NASA is now preparing for a human mission to Mars, but if our descendants ever shrug off their terrestrial bonds, it won’t be Homo sapiens who leaves, but another, more intelligently designed species. We’re not fit.

[Synthetic biologist George Church] argues: “One likely path for risk reduction in space does seem to involve biological engineering of adult would-be astronauts.” He has identified 40-some genes that might be advantageous for long-term spaceflight (and would benefit those who stayed behind, too). His list includes CTNNBI, which confers radiation resistance, LRP5, which builds adamantine bones, ESPA1 (common in Tibetans), which allows people to live with less oxygen, as well as a host of genes that might make us smarter, more memorious, or less anxious.

Related article:  Food crops treated with synthetic plant hormone could grow in space, study suggests

If humans hope to leave Earth, we’ll need to be different.

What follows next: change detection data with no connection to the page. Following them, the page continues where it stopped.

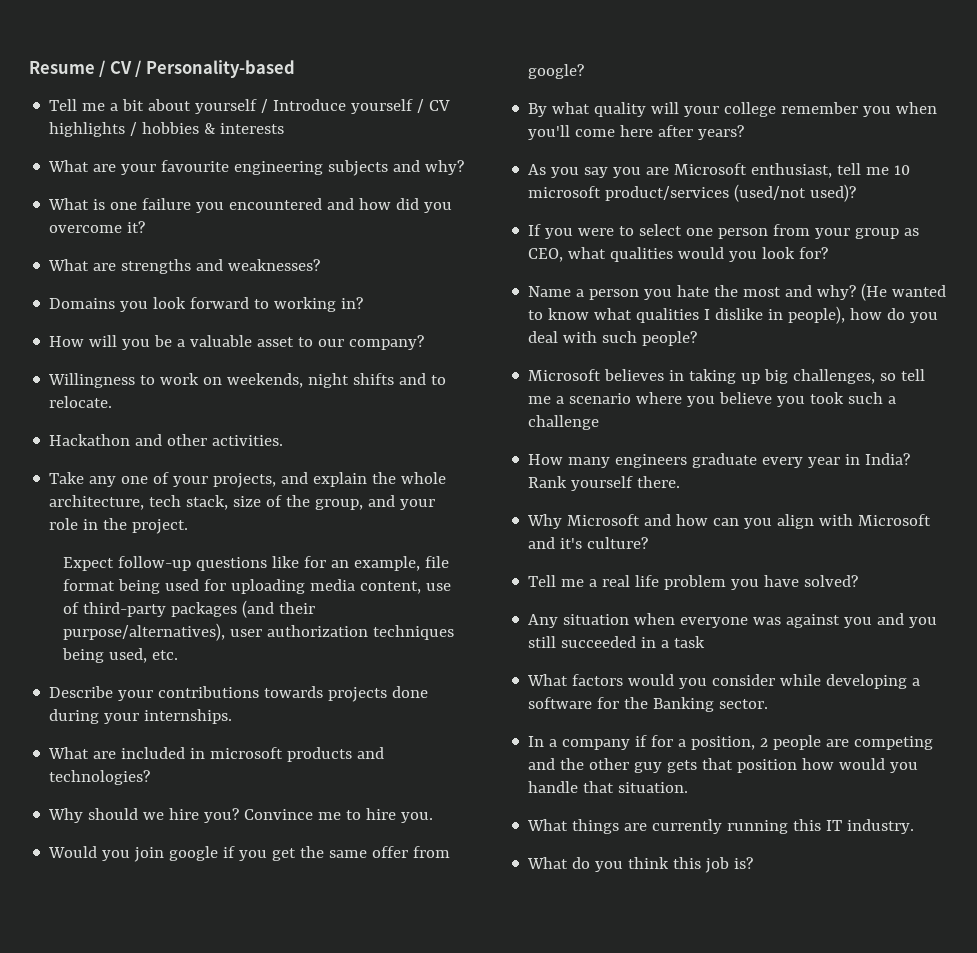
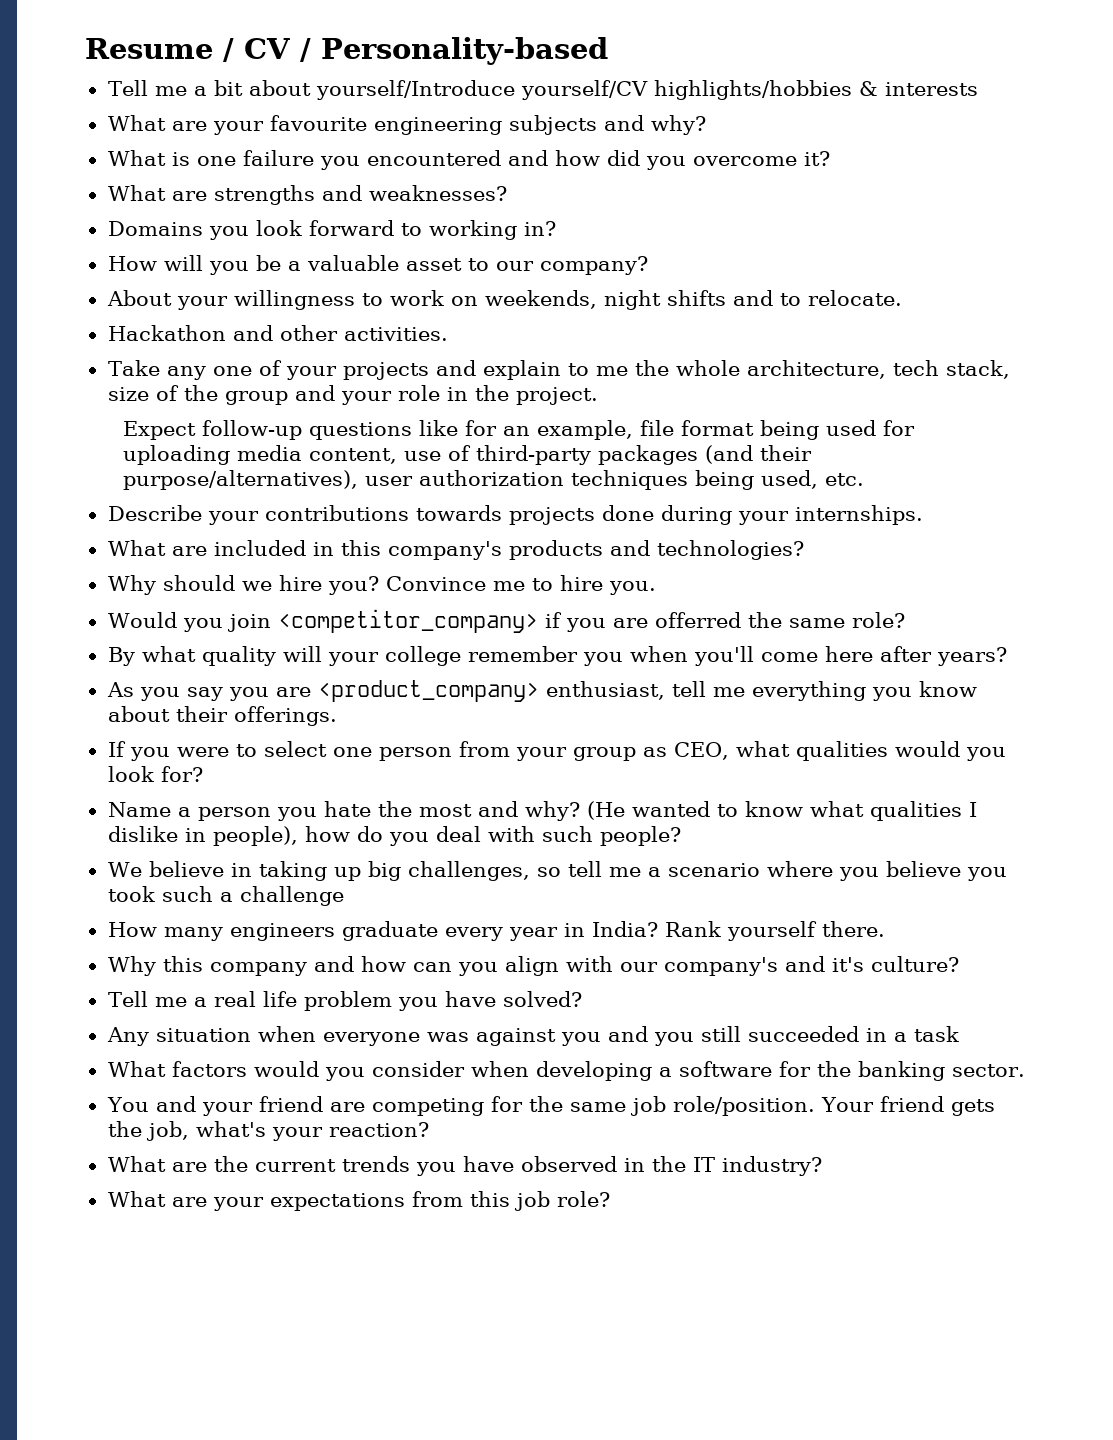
[195,99,451,114] [49,122,200,137] yourself / Introduce yourself / CV highlights / hobbies -> [315,80,852,100] yourself/Introduce yourself/CV highlights/hobbies
[48,373,136,388] Willingness -> [106,290,355,310] About your willingness
[213,473,277,488] projects, -> [342,362,429,380] projects
(368, 479) none -> [567,363,628,376] to me
[315,499,364,510] group, -> [224,391,288,405] group
[210,747,284,759] microsoft -> [340,540,502,560] this company's
[169,846,219,861] google -> [277,609,538,633] <competitor_company>
[272,846,451,861] [528,64,585,79] get the same offer from google? -> [612,612,905,628] are offerred the same role?
[674,163,748,175] Microsoft -> [317,680,539,702] <product_company>
[894,165,911,175] [528,184,857,202] 10 microsoft product/services (used/not used)? -> [751,681,977,701] [107,706,337,726] everything you know about their offerings.
[528,369,665,381] Microsoft believes -> [107,861,224,877] We believe
[567,514,641,526] Microsoft -> [162,956,307,976] this company
[858,514,932,526] Microsoft -> [619,957,778,976] our company's
[780,674,822,686] while -> [470,1061,529,1077] when
[653,697,715,712] Banking -> [857,1061,945,1081] banking
[528,735,934,750] [528,758,919,773] [528,781,689,793] [527,819,915,834] [527,857,670,872] In a company if for a position, 2 people are competing and the other guy gets that position how would you handle that situation. // What things are currently running this IT industry. // What do you think -> [106,1096,995,1116] [107,1121,429,1141] [107,1156,822,1176] [107,1191,463,1211] You and your friend are competing for the same job role/position. Your friend gets the job, what's your reaction? // What are the current trends you have observed in the IT industry? // What are your expectations from
[734,857,754,869] is? -> [556,1191,610,1207] role?

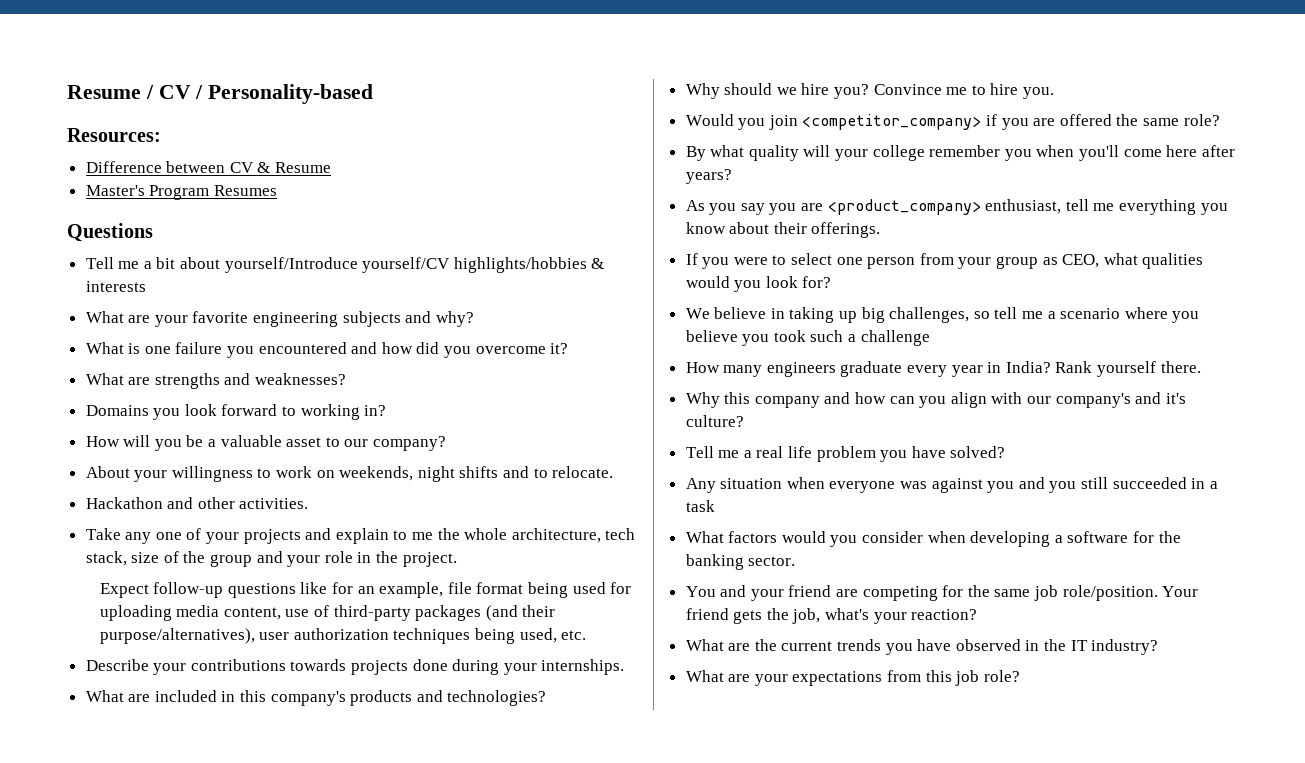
(608, 51) none -> [67,128,161,142] [85,161,332,173] [85,185,277,200] [67,223,153,242] // Resources: // Difference between CV & Resume // Master's Program Resumes // Questions
[269,115,367,131] favourite -> [192,311,249,323] favorite
[654,612,741,628] offerred -> [1059,114,1112,126] offered
[107,801,977,821] [107,826,681,846] // Name a person you hate the most and why? (He wanted to know what qualities I dislike in people), how do you deal with such people? -> (832, 282) none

But if it’s possible to transform ourselves so radically, should we?

Scientists are telling us we should consciously direct our evolution, rather than surrender our fate to time, chance, and death—evolution’s historical servants. Of course, the inheritors who left Earth would be as different from sapiens as we are from Neanderthals. “There will be a speciation,” says [geneticist Chris] Mason. “It’s not if, it’s when.”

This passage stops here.